More jolly rancher time!
From the previous shoots, I learned couple things about jolly rancher. One of the obvious findings overcrowding and cluttered texture when colored sprinkles are added. Jolly ranchers themselves are in diverse colors, so naturally, when another layers of rainbow colors join in the club, it becomes overwhelming. Plus, the white sugar desaturates the bright intense hue created by artificial colorings. I want to focus solely on the sugar food, and I don’t think the addition of white sugar and colored sprinkles worked very well.
Another discovery is that clenching the hand into fist doesn’t work in the case of jolly rancher. Some of the jolly rancher clusters are too big that many fall apart instead of moving upwards on the surface.
During this shoot, I was careful to show more palm instead of covering the hand entirely with the sugar and jolly rancher. I know I have been contemplating about this since the last semester. Both revealing and covering the palm makes sense in the context of what I am doing. Exposing the skin lets the viewer recognized the surface while experiencing the image, while covering the palm raises questions as to what the surface is. Right now, I feel strongly that these photographs are much more about the interaction between the sugar food and the hand. To do so, the skin needs to be shown visually along with the sugar and sugar food.

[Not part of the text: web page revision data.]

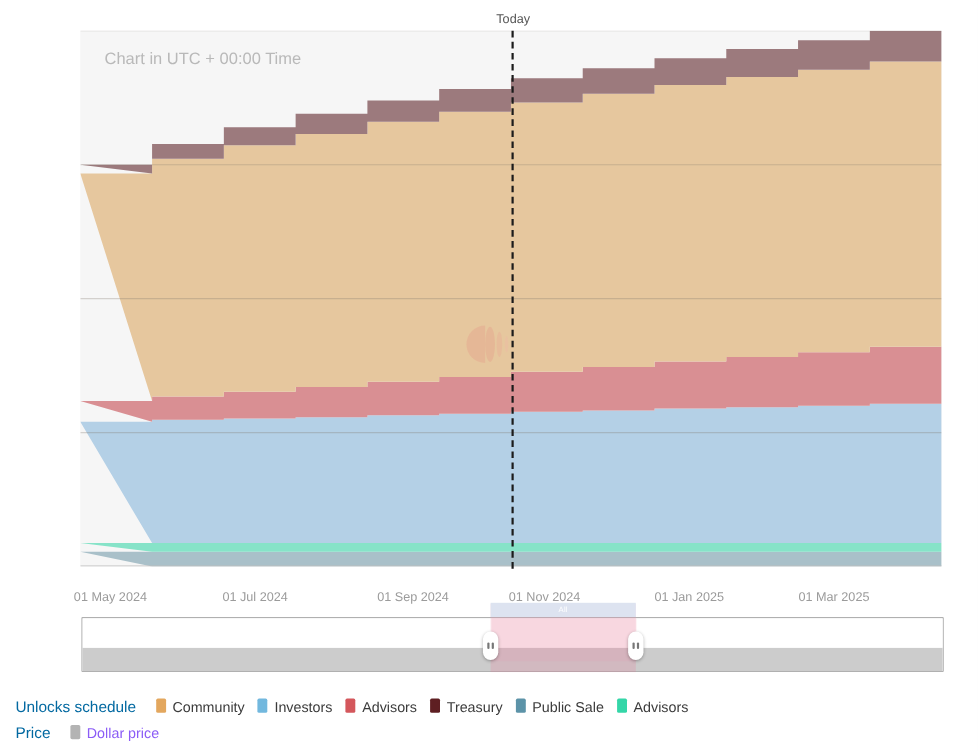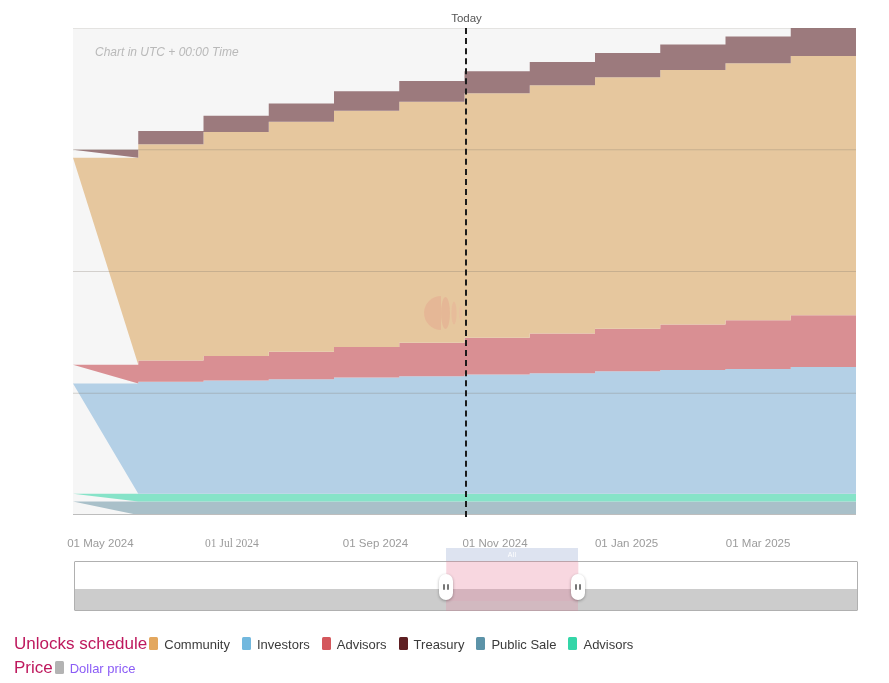--- a/index.html
+++ b/index.html
@@ -33,7 +33,7 @@
   
   .utc-note {
     position:absolute; left:95px; top:45px;
-    font-size:12px; color:#b9b9b9; white-space:nowrap;font-style:italic;
+    font-size:15px; color:#b9b9b9; white-space:nowrap;
   }
 
   

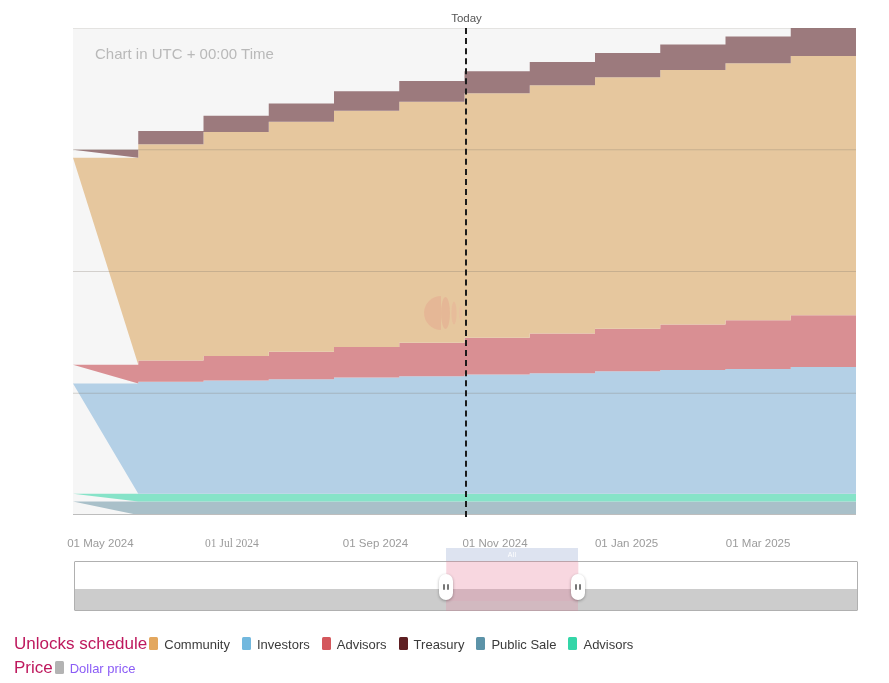--- a/index.html
+++ b/index.html
@@ -126,7 +126,7 @@
 
   <div id="xaxis">
       <div class="xlab" style="left: 100.405px;">01 May 2024</div>
-      <div class="xlab" style="left: 231.949px; font-family: Liberation Serif, serif;">01 Jul 2024</div>
+      <div class="xlab" style="left: 231.949px;">01 Jul 2024</div>
       <div class="xlab" style="left: 363.493px; padding-left: 24px;">01 Sep 2024</div>
       <div class="xlab" style="left: 495.037px;">01 Nov 2024</div>
       <div class="xlab" style="left: 626.581px;">01 Jan 2025</div>

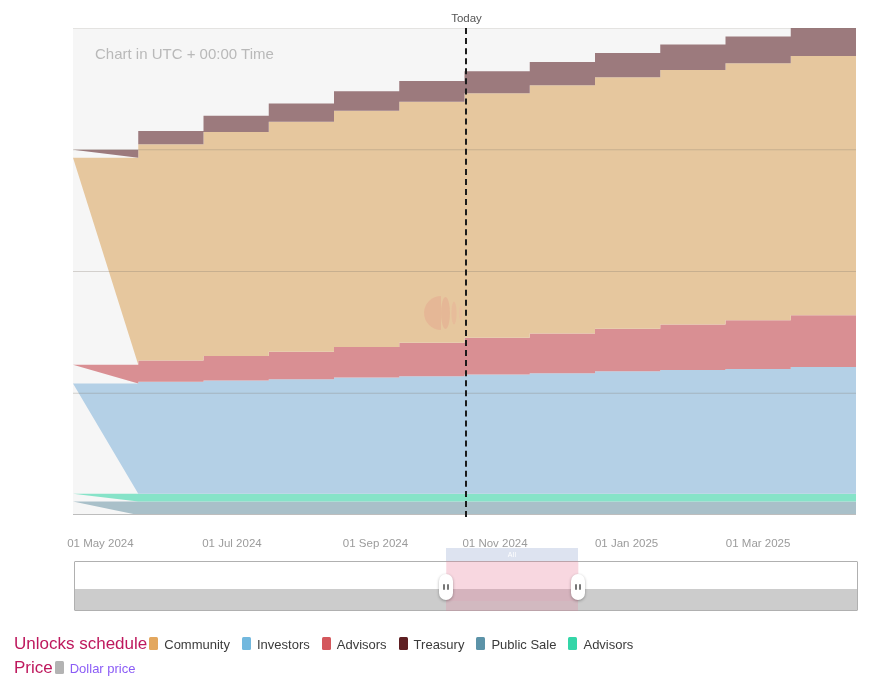--- a/index.html
+++ b/index.html
@@ -81,7 +81,7 @@
   
   .legend { position:absolute; left:14px; top:634px; display:flex; align-items:center; gap:0px; }
   .legend2 { position:absolute; left:14px; top:658px; display:flex; align-items:center; gap:0px; }
-  .lg-title { font-size:17px; color:#be185d; margin-right:2px; white-space:nowrap; }
+  .lg-title { font-size:14px; color:#0369a1; margin-right:18px; white-space:nowrap; }
   .lg-item { display:flex; align-items:flex-start; margin-right:12px; cursor:pointer; }
   .lg-swatch { width:9px; height:13px; border-radius:1.5px; margin-right:6px; }
   .lg-label { font-size:13px; color:#3b3b3b; white-space:nowrap; }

I also did 3 different versions: a) re-trying white sugar + jolly; b) just jolly; and c) just jolly with dryer surface and smaller pieces. Here are the results:
a) re-try white sugar + jolly rancher
b) jolly rancher (wetter surface)
c) jolly rancher (drier surface) + smaller pieces of jolly rancher
Overall, I feel like the jolly rancher is better off by itself. No white sugar, no color sprinkles, and no glitters for assistance. In addition, it gets more difficult to expose the skin when the sugar and jolly rancher piles up on top of each other. The layer became thicker and thicker to an extent where it was unnatural if I tried to scrap some parts of it. There are also many concave and convex surfaces. When all the photographs come together as one series, I think it’s clear enough that sugar is the main overarching theme throughout the photographs.
So far I’m liking both the wetness around the jolly rancher, and the detailed movements created by the tiny pieces of jolly rancher. The wet version particularly keeps the disgustingly beautiful style. They appear very different from the previous sugared hand, but the image size, the palm, and the sugar connects them pretty well. Though I do notice that the egg white becomes a little bit of an annoyance, especially when the light reflects off of it. It should be an easy fix in Photoshop. Also, I probably have to re-evaluate the chocolate chip cookies since that series was shot with white sugar.
While I was crushing the jolly rancher into smaller pieces, I realized how some of the larger chunks resemble minerals. Their form and surface textures are very similar to quartz when looked closely. The colors are of course too unnatural and vibrant to exist in the natural world:
I wonder…if I shoot these pieces on a black background ,in a way the museum does for it archival system, would they mimic minerals much more? Perhaps the jolly rancher will appear much more luxurious and rare. Or maybe if a scientific label is placed in front of them, will the pieces conflict with what they truly are? I sense irony here, but I’m not sure if it is working. I’ll shoot couple photographs to see how this imagery will work.